Pouvez-vous nous présenter le réseau Tistra?
Nous regroupons aujourd'hui 47 adhérents rhônalpins dont une vingtaine de sites industriels ouvrant leurs portes toute l'année. En 2008, on a enregistré 803.000 visites.
Au-delà de ce réseau d'entreprises très impliqué dans cette action, quel est l'intérêt pour une PME d'ouvrir ses portes lors des JNPO, par exemple?
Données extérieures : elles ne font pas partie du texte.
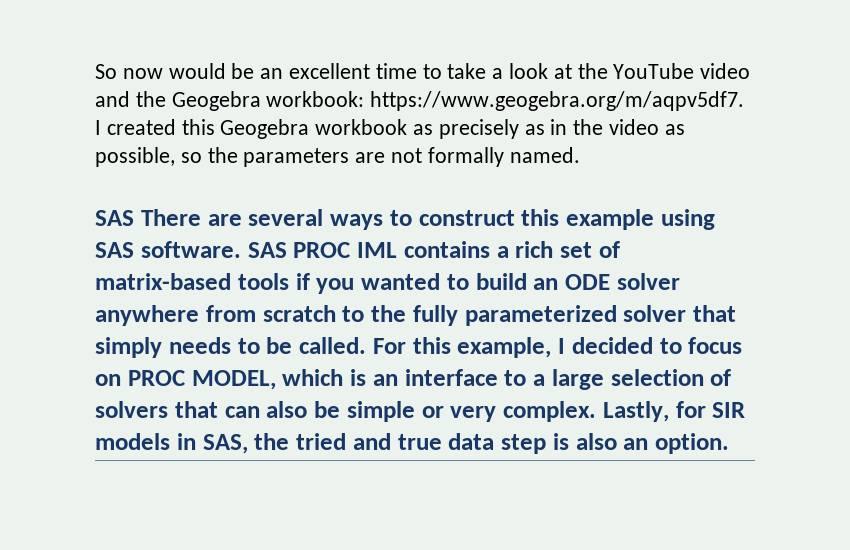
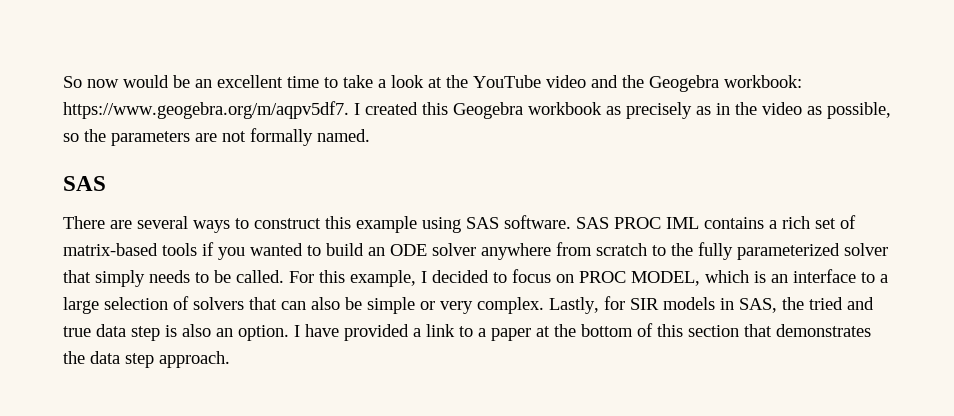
(134, 218) none -> (106, 183) //
(729, 443) none -> [294,323,871,341] [63,351,230,368] I have provided a link to a paper at the bottom of this section that demonstrates the data step approach.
En fait, les motivations sont multiples. En premier lieu, on peut citer, bien entendu, l'enjeu commercial. Notamment pour les entreprises de l'agroalimentaire qui représentent le premier secteur économique ouvrant ses portes. C'est prouvé, la visite d'entreprise provoque une envie d'achat assez importante. L'impact est significatif, soit immédiatement en boutique, soit sur les habitudes de consommation à long terme. Le deuxième enjeu est plutôt du domaine de la communication. On sait par exemple, qu'en visite, le taux de mémorisation est de l'ordre de 90%. C'est énorme par rapport à d'autres supports. On peut aussi parler de l'objectif pédagogique, qui anime bon nombre des entreprises qui ouvrent leurs portes, notamment dans le secteur industriel. Accueillir des scolaires ou des étudiants, c'est le moyen éventuellement de susciter des vocations et de répondre ainsi, dans une certaine mesure, aux problèmes de recrutement.
Et qu'en est-il des salariés des entreprises en question?
Je crois que l'ouverture des portes est un outil de management intéressant. C'est un formidable moyen de mobiliser l'ensemble de son équipe autour d'un projet qui sort de la routine quotidienne de leur travail. Et puis, il ne faut pas oublier que montrer ce que savent faire les salariés, c'est une manière réelle de les mettre en valeur.